■ How to complete this task:
Taking the entries below from the top, restate each line exactly and end with the line containing "ef50rJJkgJ3GRlIli6LEGb | Exposure: 0.326".

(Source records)

%%

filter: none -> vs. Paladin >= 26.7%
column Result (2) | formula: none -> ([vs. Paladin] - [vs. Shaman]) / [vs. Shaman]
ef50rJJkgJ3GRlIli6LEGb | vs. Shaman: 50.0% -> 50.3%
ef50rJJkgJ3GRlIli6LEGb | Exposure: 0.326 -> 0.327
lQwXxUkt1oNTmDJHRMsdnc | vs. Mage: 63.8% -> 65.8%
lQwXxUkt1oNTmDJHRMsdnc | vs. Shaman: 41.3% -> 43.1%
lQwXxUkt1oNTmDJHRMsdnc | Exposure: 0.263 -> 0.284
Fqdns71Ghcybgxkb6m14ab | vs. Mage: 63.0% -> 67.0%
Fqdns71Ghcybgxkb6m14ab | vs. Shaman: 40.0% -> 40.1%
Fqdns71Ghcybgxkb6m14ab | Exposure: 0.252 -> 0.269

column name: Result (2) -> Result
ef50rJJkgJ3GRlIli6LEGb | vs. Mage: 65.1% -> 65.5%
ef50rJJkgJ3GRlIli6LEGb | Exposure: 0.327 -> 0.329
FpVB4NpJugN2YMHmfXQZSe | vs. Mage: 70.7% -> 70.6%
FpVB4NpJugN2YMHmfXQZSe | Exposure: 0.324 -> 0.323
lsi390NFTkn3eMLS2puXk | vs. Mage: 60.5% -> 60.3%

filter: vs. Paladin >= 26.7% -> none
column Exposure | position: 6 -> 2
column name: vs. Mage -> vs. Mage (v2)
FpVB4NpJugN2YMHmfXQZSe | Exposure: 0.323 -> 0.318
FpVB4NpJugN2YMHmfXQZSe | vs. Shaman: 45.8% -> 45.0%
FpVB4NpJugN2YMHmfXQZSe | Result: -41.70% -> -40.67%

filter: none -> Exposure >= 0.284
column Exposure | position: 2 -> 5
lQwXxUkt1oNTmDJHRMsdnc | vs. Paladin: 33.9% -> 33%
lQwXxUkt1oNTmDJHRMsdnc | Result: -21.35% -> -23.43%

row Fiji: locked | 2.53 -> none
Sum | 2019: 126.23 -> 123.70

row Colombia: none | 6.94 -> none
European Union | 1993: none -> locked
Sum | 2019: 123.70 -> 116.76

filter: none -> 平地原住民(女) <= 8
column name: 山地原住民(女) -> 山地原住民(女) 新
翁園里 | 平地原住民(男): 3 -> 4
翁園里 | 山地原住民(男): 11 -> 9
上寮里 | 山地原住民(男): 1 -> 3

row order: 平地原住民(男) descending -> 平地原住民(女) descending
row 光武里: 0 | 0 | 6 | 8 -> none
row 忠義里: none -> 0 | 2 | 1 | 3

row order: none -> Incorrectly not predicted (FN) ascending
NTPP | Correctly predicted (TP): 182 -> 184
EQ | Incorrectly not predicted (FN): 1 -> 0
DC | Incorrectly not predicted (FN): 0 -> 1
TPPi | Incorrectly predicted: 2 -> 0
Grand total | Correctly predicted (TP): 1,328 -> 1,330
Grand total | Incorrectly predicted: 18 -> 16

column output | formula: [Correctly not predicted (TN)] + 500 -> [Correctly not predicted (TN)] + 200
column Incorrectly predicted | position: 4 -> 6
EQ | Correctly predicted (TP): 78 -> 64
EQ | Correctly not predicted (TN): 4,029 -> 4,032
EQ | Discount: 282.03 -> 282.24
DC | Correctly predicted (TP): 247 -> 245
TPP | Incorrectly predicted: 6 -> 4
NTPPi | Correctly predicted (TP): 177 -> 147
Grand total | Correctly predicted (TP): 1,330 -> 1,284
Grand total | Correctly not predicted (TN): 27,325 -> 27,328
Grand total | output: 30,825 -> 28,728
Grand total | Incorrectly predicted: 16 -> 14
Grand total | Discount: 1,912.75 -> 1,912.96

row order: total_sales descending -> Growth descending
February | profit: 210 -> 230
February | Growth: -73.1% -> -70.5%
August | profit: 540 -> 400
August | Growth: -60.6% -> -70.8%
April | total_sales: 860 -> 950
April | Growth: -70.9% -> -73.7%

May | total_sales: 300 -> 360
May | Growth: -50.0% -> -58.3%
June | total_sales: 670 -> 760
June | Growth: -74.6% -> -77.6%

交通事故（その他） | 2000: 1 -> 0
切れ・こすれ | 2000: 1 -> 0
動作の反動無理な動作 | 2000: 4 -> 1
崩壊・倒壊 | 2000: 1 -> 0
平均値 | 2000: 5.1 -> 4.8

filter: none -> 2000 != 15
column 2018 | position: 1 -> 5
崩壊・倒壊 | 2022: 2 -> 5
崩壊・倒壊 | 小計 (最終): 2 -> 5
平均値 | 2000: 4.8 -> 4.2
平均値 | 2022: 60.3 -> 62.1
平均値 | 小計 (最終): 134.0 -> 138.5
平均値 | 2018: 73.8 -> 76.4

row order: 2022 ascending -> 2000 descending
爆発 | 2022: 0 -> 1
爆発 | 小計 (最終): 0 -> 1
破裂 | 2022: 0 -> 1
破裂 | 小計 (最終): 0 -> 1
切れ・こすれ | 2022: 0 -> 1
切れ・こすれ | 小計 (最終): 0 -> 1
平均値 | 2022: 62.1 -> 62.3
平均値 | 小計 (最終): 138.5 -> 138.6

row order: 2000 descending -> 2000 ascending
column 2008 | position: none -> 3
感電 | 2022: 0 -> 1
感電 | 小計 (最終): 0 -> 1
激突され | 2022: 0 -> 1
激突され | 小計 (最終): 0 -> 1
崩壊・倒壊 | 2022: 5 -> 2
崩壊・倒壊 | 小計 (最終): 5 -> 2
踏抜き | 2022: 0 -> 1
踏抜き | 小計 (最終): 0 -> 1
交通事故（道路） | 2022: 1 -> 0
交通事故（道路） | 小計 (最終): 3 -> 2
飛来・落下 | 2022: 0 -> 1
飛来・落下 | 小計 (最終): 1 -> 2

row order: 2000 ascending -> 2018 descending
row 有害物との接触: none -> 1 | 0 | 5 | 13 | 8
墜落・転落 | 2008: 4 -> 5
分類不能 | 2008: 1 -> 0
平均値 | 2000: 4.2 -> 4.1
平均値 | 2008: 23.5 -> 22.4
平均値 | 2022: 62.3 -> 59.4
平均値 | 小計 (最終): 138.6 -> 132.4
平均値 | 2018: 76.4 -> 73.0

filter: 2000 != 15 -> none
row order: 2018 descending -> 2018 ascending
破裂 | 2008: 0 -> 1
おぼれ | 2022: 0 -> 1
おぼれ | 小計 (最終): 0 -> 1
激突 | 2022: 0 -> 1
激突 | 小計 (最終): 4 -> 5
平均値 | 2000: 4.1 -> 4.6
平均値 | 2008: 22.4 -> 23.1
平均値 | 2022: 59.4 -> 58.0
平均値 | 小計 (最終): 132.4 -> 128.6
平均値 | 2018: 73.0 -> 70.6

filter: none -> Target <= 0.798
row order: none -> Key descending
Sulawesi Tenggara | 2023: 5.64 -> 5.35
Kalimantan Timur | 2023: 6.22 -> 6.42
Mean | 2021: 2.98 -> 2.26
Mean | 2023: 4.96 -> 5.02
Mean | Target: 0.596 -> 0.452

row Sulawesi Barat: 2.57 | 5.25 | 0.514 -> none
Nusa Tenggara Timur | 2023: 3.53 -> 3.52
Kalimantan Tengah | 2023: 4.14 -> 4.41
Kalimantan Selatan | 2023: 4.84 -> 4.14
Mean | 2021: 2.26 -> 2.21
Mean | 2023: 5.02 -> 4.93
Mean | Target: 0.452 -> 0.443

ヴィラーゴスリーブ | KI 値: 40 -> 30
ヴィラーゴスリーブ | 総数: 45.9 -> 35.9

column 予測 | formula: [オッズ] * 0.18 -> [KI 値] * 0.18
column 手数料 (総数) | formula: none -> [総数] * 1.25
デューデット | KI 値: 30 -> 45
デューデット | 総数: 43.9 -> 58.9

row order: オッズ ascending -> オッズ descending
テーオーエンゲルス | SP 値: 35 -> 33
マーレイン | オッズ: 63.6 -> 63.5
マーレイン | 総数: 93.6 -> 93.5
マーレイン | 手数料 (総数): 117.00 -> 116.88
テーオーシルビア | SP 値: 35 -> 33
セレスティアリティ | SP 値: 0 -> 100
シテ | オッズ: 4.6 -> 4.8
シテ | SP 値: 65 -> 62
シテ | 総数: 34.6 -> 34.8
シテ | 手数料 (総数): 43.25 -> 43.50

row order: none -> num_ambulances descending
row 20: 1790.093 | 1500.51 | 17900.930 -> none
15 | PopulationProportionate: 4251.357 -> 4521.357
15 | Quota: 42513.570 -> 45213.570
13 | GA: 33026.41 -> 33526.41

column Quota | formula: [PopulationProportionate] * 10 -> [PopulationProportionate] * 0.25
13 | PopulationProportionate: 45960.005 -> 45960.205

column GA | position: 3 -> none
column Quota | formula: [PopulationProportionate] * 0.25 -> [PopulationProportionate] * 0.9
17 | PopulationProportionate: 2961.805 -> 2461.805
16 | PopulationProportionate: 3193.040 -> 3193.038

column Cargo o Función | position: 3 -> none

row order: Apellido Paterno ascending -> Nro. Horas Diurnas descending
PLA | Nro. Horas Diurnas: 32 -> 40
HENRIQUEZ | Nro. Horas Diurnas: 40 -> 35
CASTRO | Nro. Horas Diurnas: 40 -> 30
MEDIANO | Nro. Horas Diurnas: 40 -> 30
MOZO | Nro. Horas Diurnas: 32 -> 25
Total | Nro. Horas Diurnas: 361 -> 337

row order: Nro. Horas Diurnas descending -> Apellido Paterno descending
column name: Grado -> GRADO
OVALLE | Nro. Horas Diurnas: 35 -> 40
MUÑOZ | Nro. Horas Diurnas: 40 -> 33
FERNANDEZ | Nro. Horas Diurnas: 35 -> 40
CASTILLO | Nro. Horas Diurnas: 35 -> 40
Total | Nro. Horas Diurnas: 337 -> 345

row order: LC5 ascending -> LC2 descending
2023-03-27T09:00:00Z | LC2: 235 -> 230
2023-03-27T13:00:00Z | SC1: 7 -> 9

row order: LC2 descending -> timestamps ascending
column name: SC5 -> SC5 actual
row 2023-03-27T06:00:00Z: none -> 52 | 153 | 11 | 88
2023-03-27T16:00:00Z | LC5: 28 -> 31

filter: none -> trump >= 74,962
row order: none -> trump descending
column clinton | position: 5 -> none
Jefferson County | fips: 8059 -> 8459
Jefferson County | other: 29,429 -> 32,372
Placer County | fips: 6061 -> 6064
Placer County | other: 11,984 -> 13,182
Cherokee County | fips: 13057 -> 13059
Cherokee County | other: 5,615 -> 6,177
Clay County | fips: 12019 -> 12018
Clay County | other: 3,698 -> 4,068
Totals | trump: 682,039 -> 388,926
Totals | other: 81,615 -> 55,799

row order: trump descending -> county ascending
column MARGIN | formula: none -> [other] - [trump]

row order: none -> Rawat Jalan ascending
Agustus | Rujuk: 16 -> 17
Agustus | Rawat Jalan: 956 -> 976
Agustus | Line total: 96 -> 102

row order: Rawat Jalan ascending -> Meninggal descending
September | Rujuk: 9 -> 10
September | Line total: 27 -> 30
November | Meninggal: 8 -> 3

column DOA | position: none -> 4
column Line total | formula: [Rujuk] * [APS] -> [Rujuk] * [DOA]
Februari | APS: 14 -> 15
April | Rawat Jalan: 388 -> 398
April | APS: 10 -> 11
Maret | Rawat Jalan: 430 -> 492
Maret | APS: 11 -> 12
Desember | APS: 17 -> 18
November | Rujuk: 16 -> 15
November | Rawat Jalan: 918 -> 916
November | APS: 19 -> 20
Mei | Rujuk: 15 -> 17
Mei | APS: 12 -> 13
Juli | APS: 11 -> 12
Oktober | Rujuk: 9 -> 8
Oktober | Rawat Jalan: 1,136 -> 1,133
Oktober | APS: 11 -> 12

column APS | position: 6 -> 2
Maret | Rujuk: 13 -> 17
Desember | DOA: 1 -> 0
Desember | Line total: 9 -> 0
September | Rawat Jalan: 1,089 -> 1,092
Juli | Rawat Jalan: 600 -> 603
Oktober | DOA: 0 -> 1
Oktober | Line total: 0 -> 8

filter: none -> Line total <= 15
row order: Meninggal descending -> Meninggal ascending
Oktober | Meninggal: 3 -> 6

%%

■ Exercise result:
filter: none -> vs. Paladin >= 26.7%
column Result (2) | formula: none -> ([vs. Paladin] - [vs. Shaman]) / [vs. Shaman]
ef50rJJkgJ3GRlIli6LEGb | vs. Shaman: 50.0% -> 50.3%
ef50rJJkgJ3GRlIli6LEGb | Exposure: 0.326 -> 0.327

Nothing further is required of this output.